It was a day of drama, debate, deplorable actions, deserving punishments, drumbeats and drowning out of said sounds, and that's before we even get to the cricket. The second day's play in Port Elizabeth offered something for everyone and a little too much for some. It served up several stoushes, as they say in Australia, and it was a day of sideshows, and then it was a day for the AB de Villiers show.
Let's walk through the highlights reel:
When Kagiso Rabada walked out to bat this morning, he would have known it could be one of the last things he does in this series. Rabada was charged with a Level 2 offence early this morning, after a shoulder brush with Steven Smith on the first day, and if his rap sheet of five demerit points is added to, he will sit out the next two matches.
Perhaps that served as extra motivation to make sure that South Africa would at least go into those matches with a chance to win the series. Rabada scored almost as many runs as his captain Faf du Plessis, opening batsman Aiden Markram, and two other specialist batsmen, Theunis de Bruyn and Quinton de Kock, combined, and delighted with his technically correct strokeplay. At his best, he drove Josh Hazlewood through mid-off for four: a shot laced with exquisite timing and perfect placement.
Rabada has the potential to become a genuine lower-order allrounder and has already shown in this Test match how valuable he is, which will only make his potential absence tougher to deal with. But, before South Africa turn their attention to that, they have to think about a host of other things, most of all reverse-swing.
On an abrasive surface, against an attack with some of the best executioners of reverse in the current game, South Africa's batting techniques were tested. Hashim Amla, who was part of the half that passed the test, explained that facing extensive periods of reverse-swing was what made batting so difficult. "Ideally, you want to play as straight as possible," he said. "When the ball is reversing like that, you've got to accept that things are slightly in favour of the bowlers and you have to be a bit tighter."
Both Amla and Dean Elgar had to employ an ultra-cautious approach, which may have made the game appear as though it had stalled. In the 19 overs between Rabada's dismissal and lunch, they only scored 43 runs.
Also in that time, news filtered through that CSA had apologised to CA after two home officials posed for photographs with a masked fan. The background to this incident is explained elsewhere, but in the moment, what became evident is that South Africa had been shoved off the moral ground they believed to be occupying, by their own executives and fans.
At least the same didn't happen on the field.
Amla and Elgar's grind continued through the second session, where in 23 overs they only accumulated 41 runs. "Those who are Test-match lovers would appreciate the skill of the bowlers," Amla said afterwards. And those who are not really and just enjoy a bit of entertainment?
Well, there was nothing for them because it was in this period that the brass band was instructed not to play, and they left their positions. While the expectation sometimes is that the band will play only between overs or at breaks, their sounds often seep into play, and players on both sides said they do not mind. But the umpires did and silenced the band. The crowd, by then boisterous, did not appreciate the intervention. Chants of "We want the band" were almost as loud as the trombone.

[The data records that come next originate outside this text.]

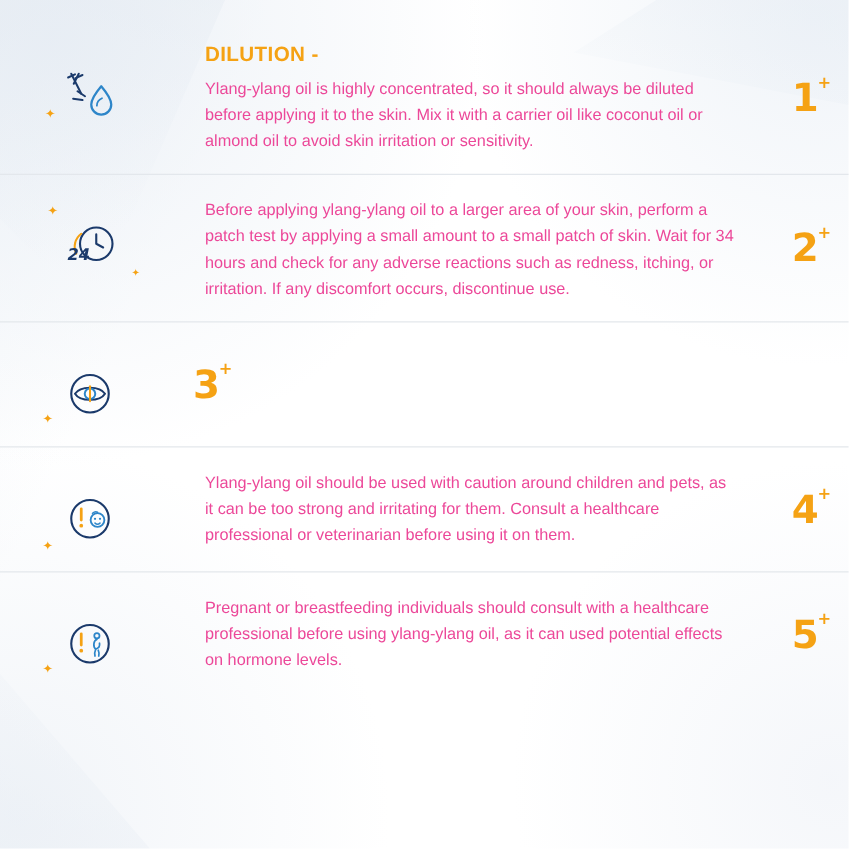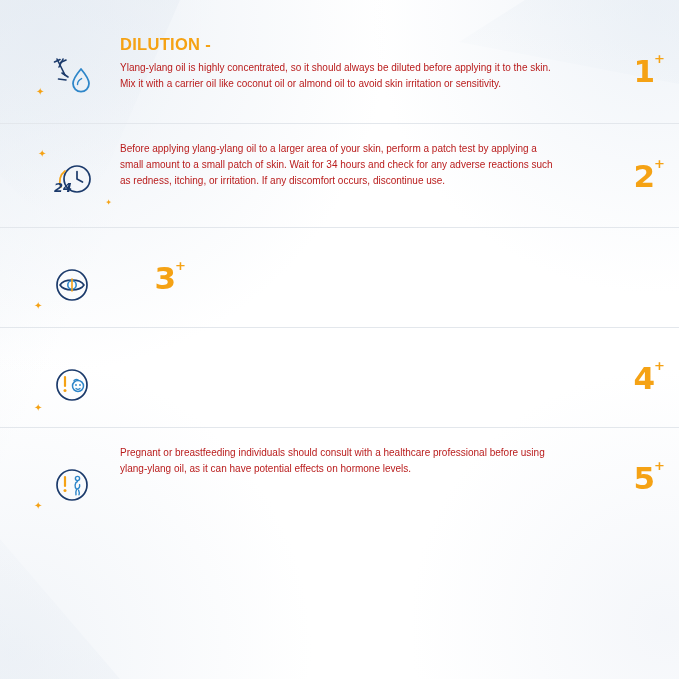--- a/index.html
+++ b/index.html
@@ -88,6 +88,7 @@
     flex: 1 1 auto;
     padding-right: 12px;
     min-width: 0;
+    margin-left: 44px;
   }
 
   .tip-title {

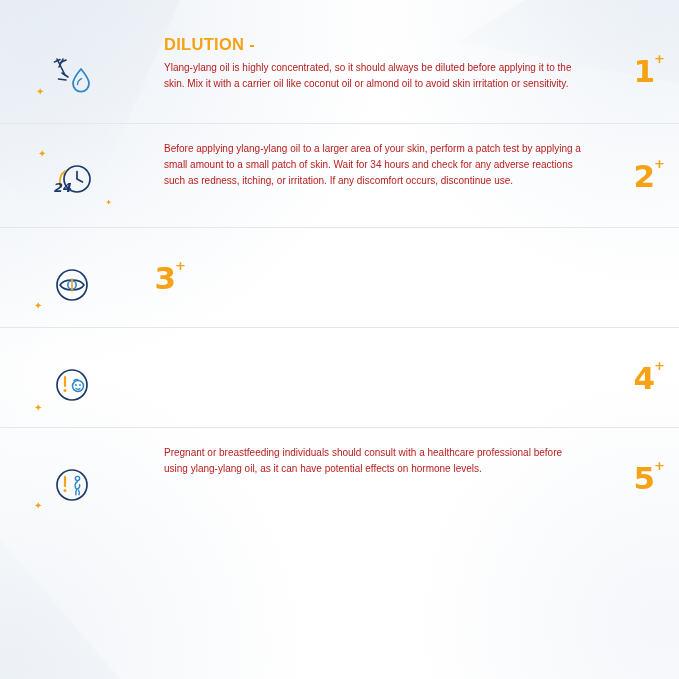--- a/index.html
+++ b/index.html
@@ -103,8 +103,8 @@
   .tip-title .dash { font-weight: bold; }
 
   .tip-body {
-    color: #b91c1c;
-    font-size: 10px;
+    color: #ec4899;
+    font-size: 13px;
     line-height: 1.62;
     margin: 0;
     max-width: 442px;

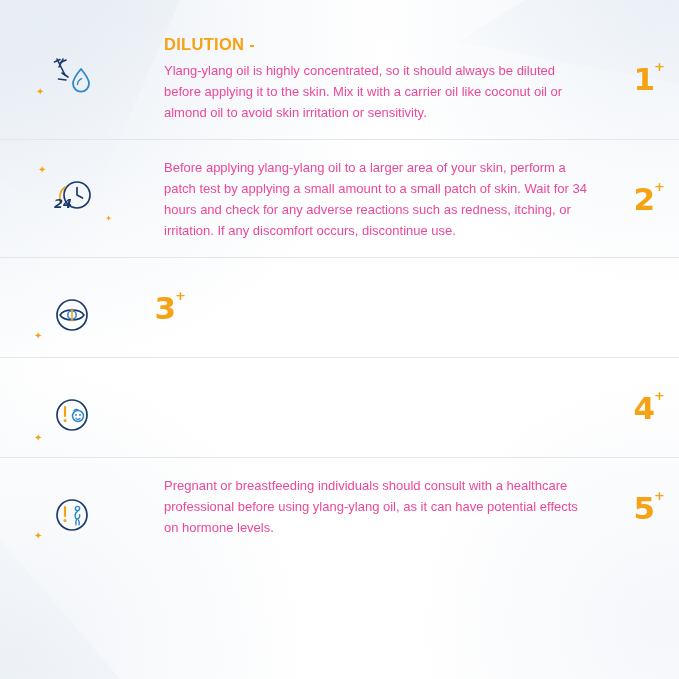--- a/index.html
+++ b/index.html
@@ -245,6 +245,7 @@
         </svg>
       </div>
       <div class="text-col">
+        <p class="tip-body">Ylang-ylang oil should be used with caution around children and pets, as it can be too strong and irritating for them. Consult a healthcare professional or veterinarian before using it on them.</p>
       </div>
       <div class="num-col">
         <span class="num">

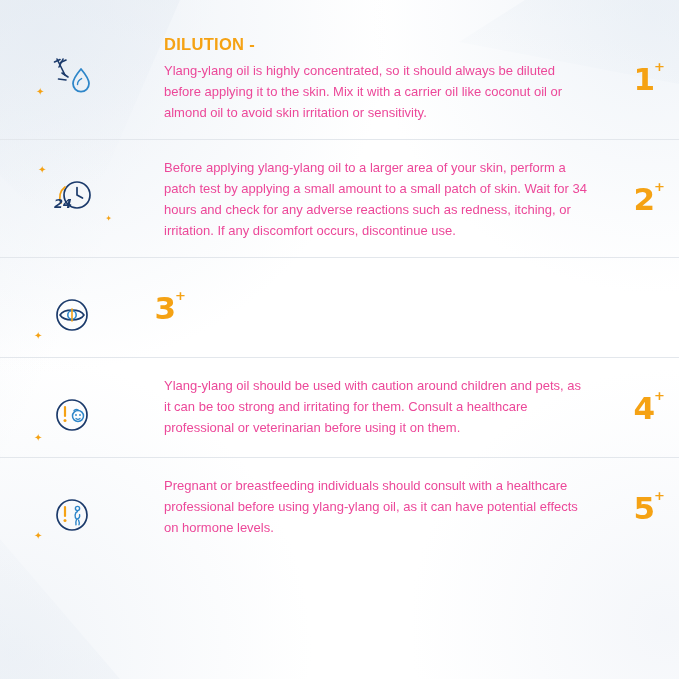--- a/index.html
+++ b/index.html
@@ -271,7 +271,7 @@
         </svg>
       </div>
       <div class="text-col">
-        <p class="tip-body">Pregnant or breastfeeding individuals should consult with a healthcare professional before using ylang-ylang oil, as it can have potential effects on hormone levels.</p>
+        <p class="tip-body">Pregnant or breastfeeding individuals should consult with a healthcare professional before using ylang-ylang oil, as it can used potential effects on hormone levels.</p>
       </div>
       <div class="num-col">
         <span class="num">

The band returned after tea, shortly after Amla was bowled by a Starc delivery that angled in and then straightened to beat the outside edge, and were hushed twice in the over Elgar was dismissed. Match referee Jeff Crowe addressed the umpires about the band after Elgar's wicket fell and the tone of the day changed completely.

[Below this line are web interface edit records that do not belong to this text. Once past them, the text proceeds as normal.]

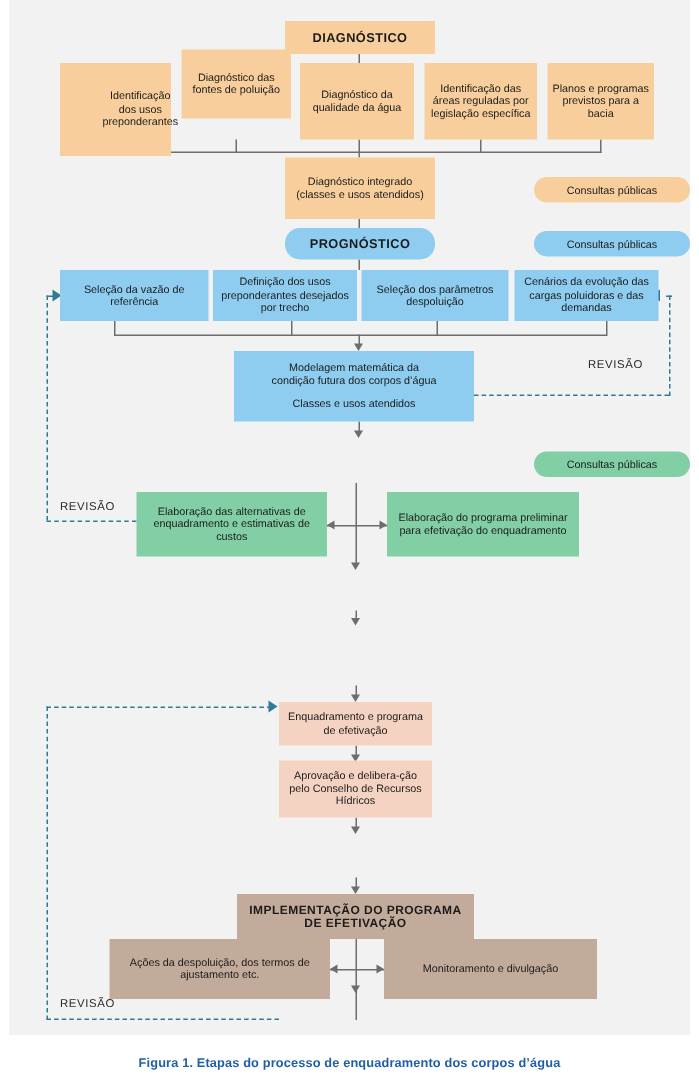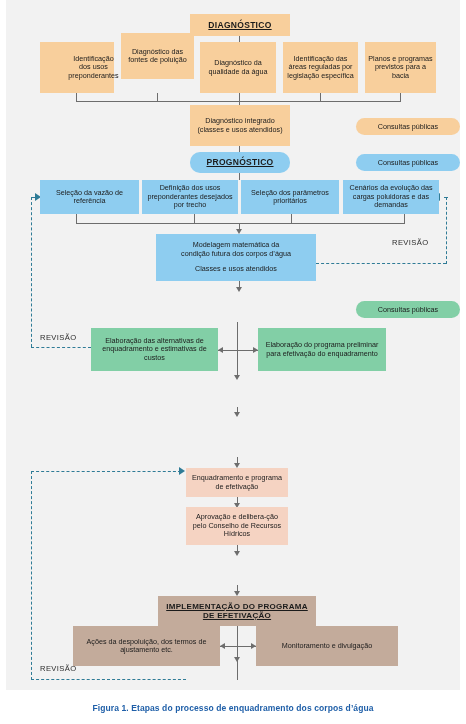--- a/index.html
+++ b/index.html
@@ -48,7 +48,7 @@
   .t-pink{background:#f5d3c2;}
   .t-brown{background:#c3ab9b;}
 
-  .hdr{font-weight:bold;letter-spacing:.3px;text-decoration:underline;}
+  .hdr{font-weight:bold;letter-spacing:.3px;}
 
   .pill{
     position:absolute;

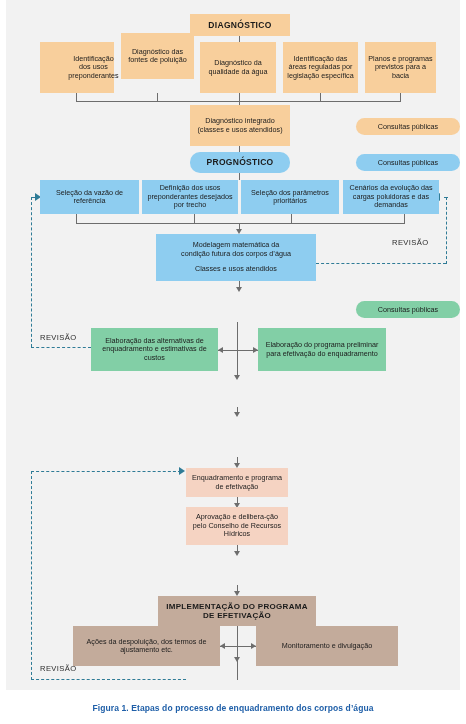--- a/index.html
+++ b/index.html
@@ -128,7 +128,7 @@
 
     <div class="ln lnv" style="left:233px;top:30px;height:6px;"></div>
 
-    <div class="box t-orange" style="left:34px;top:36px;width:74px;height:51px;font-size:7.2px;padding-left:36px;">Identificação dos usos preponderantes</div>
+    <div class="box t-orange" style="left:34px;top:36px;width:74px;height:62px;font-size:7.2px;padding-left:36px;">Identificação dos usos preponderantes</div>
     <div class="box t-orange" style="left:115px;top:27px;width:73px;height:46px;font-size:7.2px;">Diagnóstico das fontes de poluição</div>
     <div class="box t-orange" style="left:277px;top:36px;width:75px;height:51px;font-size:7.2px;">Identificação das áreas reguladas por legislação específica</div>
     <div class="box t-orange" style="left:194px;top:36px;width:76px;height:51px;font-size:7.2px;">Diagnóstico da qualidade da água</div>

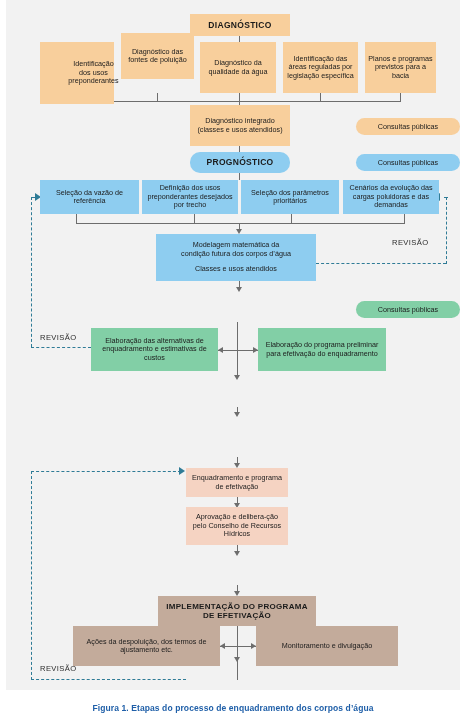--- a/index.html
+++ b/index.html
@@ -156,7 +156,7 @@
 
     <div class="box t-blue" style="left:34px;top:174px;width:99px;height:34px;font-size:7.2px;">Seleção da vazão de referência</div>
     <div class="box t-blue" style="left:136px;top:174px;width:96px;height:34px;font-size:7.2px;">Definição dos usos preponderantes desejados por trecho</div>
-    <div class="box t-blue" style="left:235px;top:174px;width:98px;height:34px;font-size:7.2px;">Seleção dos parâmetros prioritários</div>
+    <div class="box t-blue" style="left:235px;top:174px;width:98px;height:34px;font-size:7.2px;">Seleção dos parâmetros despoluição</div>
     <div class="box t-blue" style="left:337px;top:174px;width:96px;height:34px;font-size:7.2px;">Cenários da evolução das cargas poluidoras e das demandas</div>
 
     <div class="ln lnv" style="left:70px;top:208px;height:10px;"></div>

The music came back, the controversies were filed away, and AB de Villiers was the crease. His first runs came from a drive through the covers off Starc, an early suggestion that he was ready for another solo show. Watching him bat, it was easy to forget that he had a foundation to work from, that without Elgar and Amla and even Rabada, de Villiers would have had to perform a rescue act, not a showstopper, and that often in a batting line-up, hard work comes first and fun later.
But this had been a day of very hard work. There had been a ban to consider and mistakes to atone for, there had been an attempted silencing of something many South Africans hold dear, and there had been relentless reverse-swing. All some people would have wanted was an escape, and de Villiers provided it.
Australia opened up the off side to him when they got Hazlewood to bowl around the wicket, with a short leg and leg gully in place, and de Villiers cut through gully. Pat Cummins tried full and wide, and de Villiers edged. When he tried short and wide, de Villiers pulled, and then full on middle was drilled through the covers. De Villiers reverse-swept Nathan Lyon, swatted him to the deep square leg boundary, took South Africa to within touching distance of Australia's score with two beautiful fours off Cummins, and then took them into the lead.
The best way to understand how much de Villiers was needed and appreciated was to have listened. A popular war cry at South African grounds, especially this one is "(Insert player name), jou lekker ding (you good thing)", and it has been the property of JP Duminy for the last few summers. Not anymore. "AB, jou lekker ding" is the new hit. And so, on a day of sideshows, it was the AB show that stood out.